:: ASSIGNED TASK ::
Pull out of the data below the stretch of lines bounded by the one containing "name of the virtual machine." and the one containing "config of the virtual machine.", both bounds included, unchanged.

:: DATASET ENTRIES ::
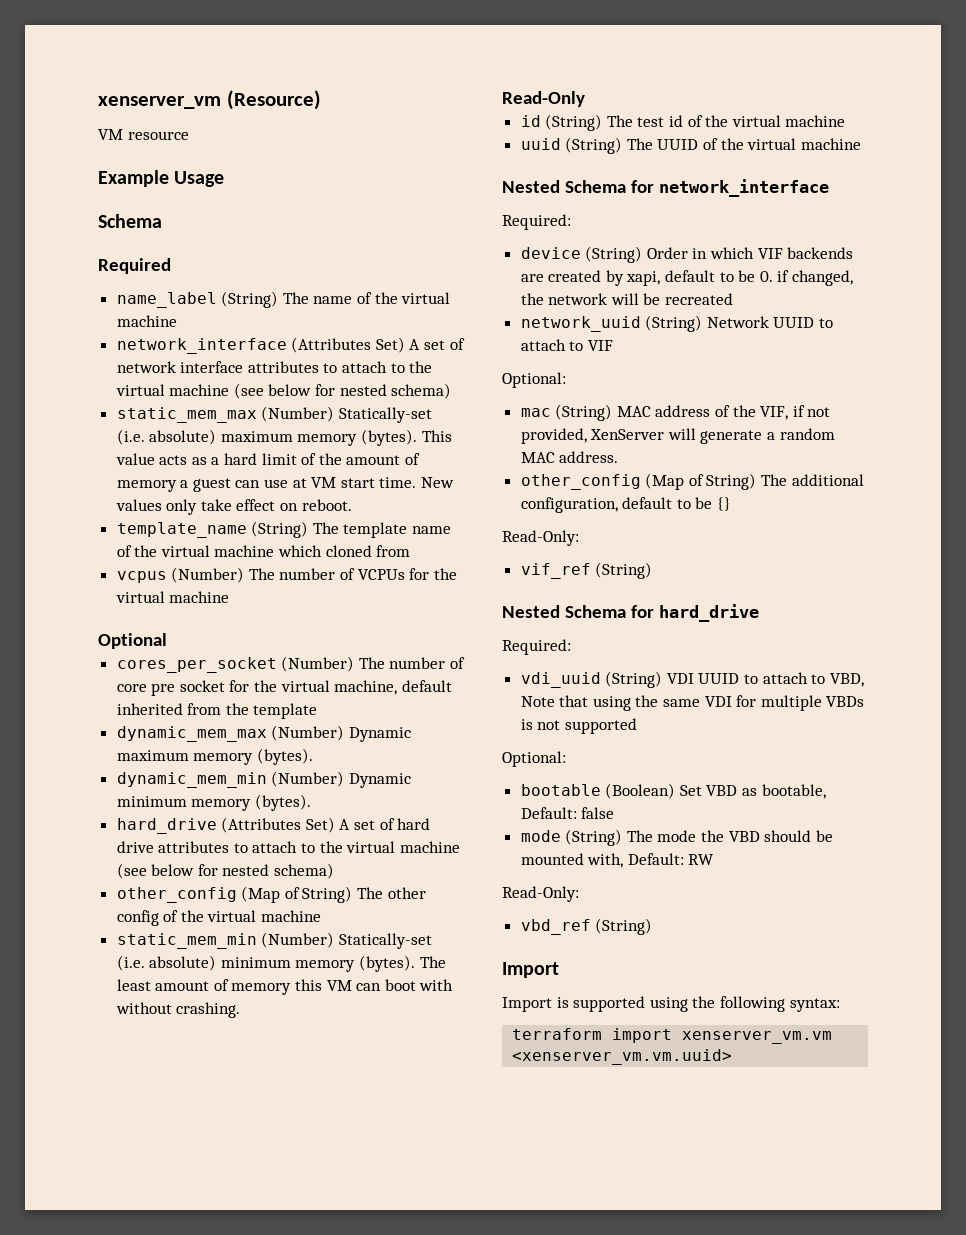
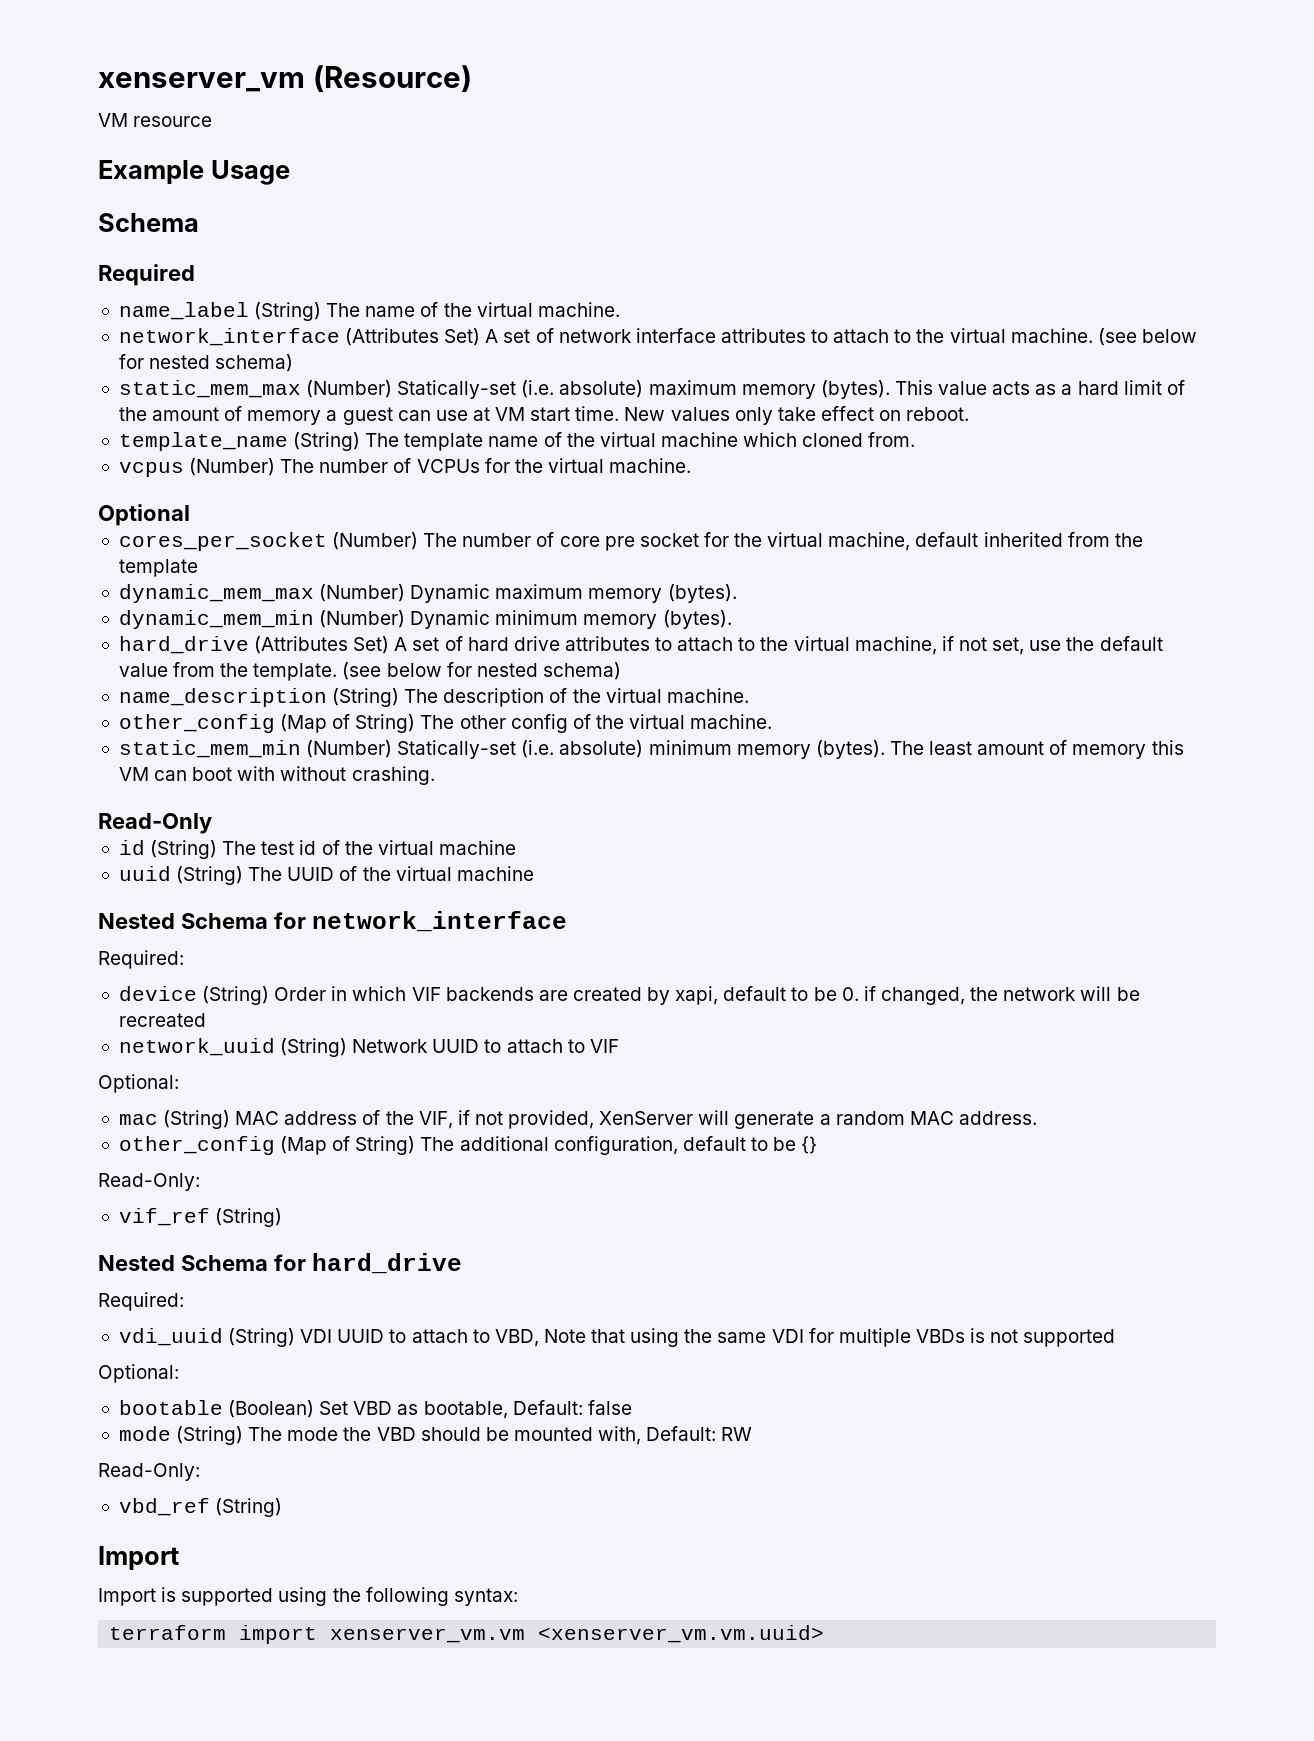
- name_label (String) The name of the virtual machine
+ name_label (String) The name of the virtual machine.
- network_interface (Attributes Set) A set of network interface attributes to attach to the virtual machine (see below for nested schema)
+ network_interface (Attributes Set) A set of network interface attributes to attach to the virtual machine. (see below for nested schema)
- template_name (String) The template name of the virtual machine which cloned from
+ template_name (String) The template name of the virtual machine which cloned from.
- vcpus (Number) The number of VCPUs for the virtual machine
+ vcpus (Number) The number of VCPUs for the virtual machine.
- hard_drive (Attributes Set) A set of hard drive attributes to attach to the virtual machine (see below for nested schema)
+ hard_drive (Attributes Set) A set of hard drive attributes to attach to the virtual machine, if not set, use the default value from the template. (see below for nested schema)
+ name_description (String) The description of the virtual machine.
- other_config (Map of String) The other config of the virtual machine
+ other_config (Map of String) The other config of the virtual machine.

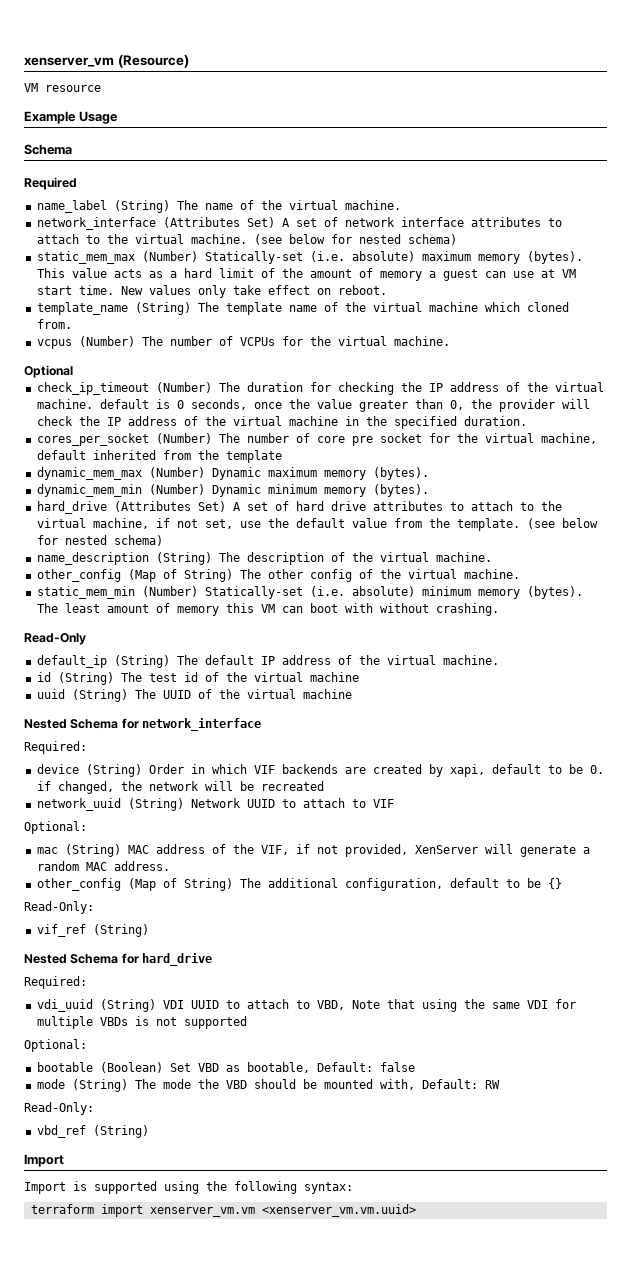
+ check_ip_timeout (Number) The duration for checking the IP address of the virtual machine. default is 0 seconds, once the value greater than 0, the provider will check the IP address of the virtual machine in the specified duration.
+ default_ip (String) The default IP address of the virtual machine.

:: SOLUTION TO THIS TASK ::
+ name_label (String) The name of the virtual machine.
- network_interface (Attributes Set) A set of network interface attributes to attach to the virtual machine (see below for nested schema)
+ network_interface (Attributes Set) A set of network interface attributes to attach to the virtual machine. (see below for nested schema)
- template_name (String) The template name of the virtual machine which cloned from
+ template_name (String) The template name of the virtual machine which cloned from.
- vcpus (Number) The number of VCPUs for the virtual machine
+ vcpus (Number) The number of VCPUs for the virtual machine.
- hard_drive (Attributes Set) A set of hard drive attributes to attach to the virtual machine (see below for nested schema)
+ hard_drive (Attributes Set) A set of hard drive attributes to attach to the virtual machine, if not set, use the default value from the template. (see below for nested schema)
+ name_description (String) The description of the virtual machine.
- other_config (Map of String) The other config of the virtual machine
+ other_config (Map of String) The other config of the virtual machine.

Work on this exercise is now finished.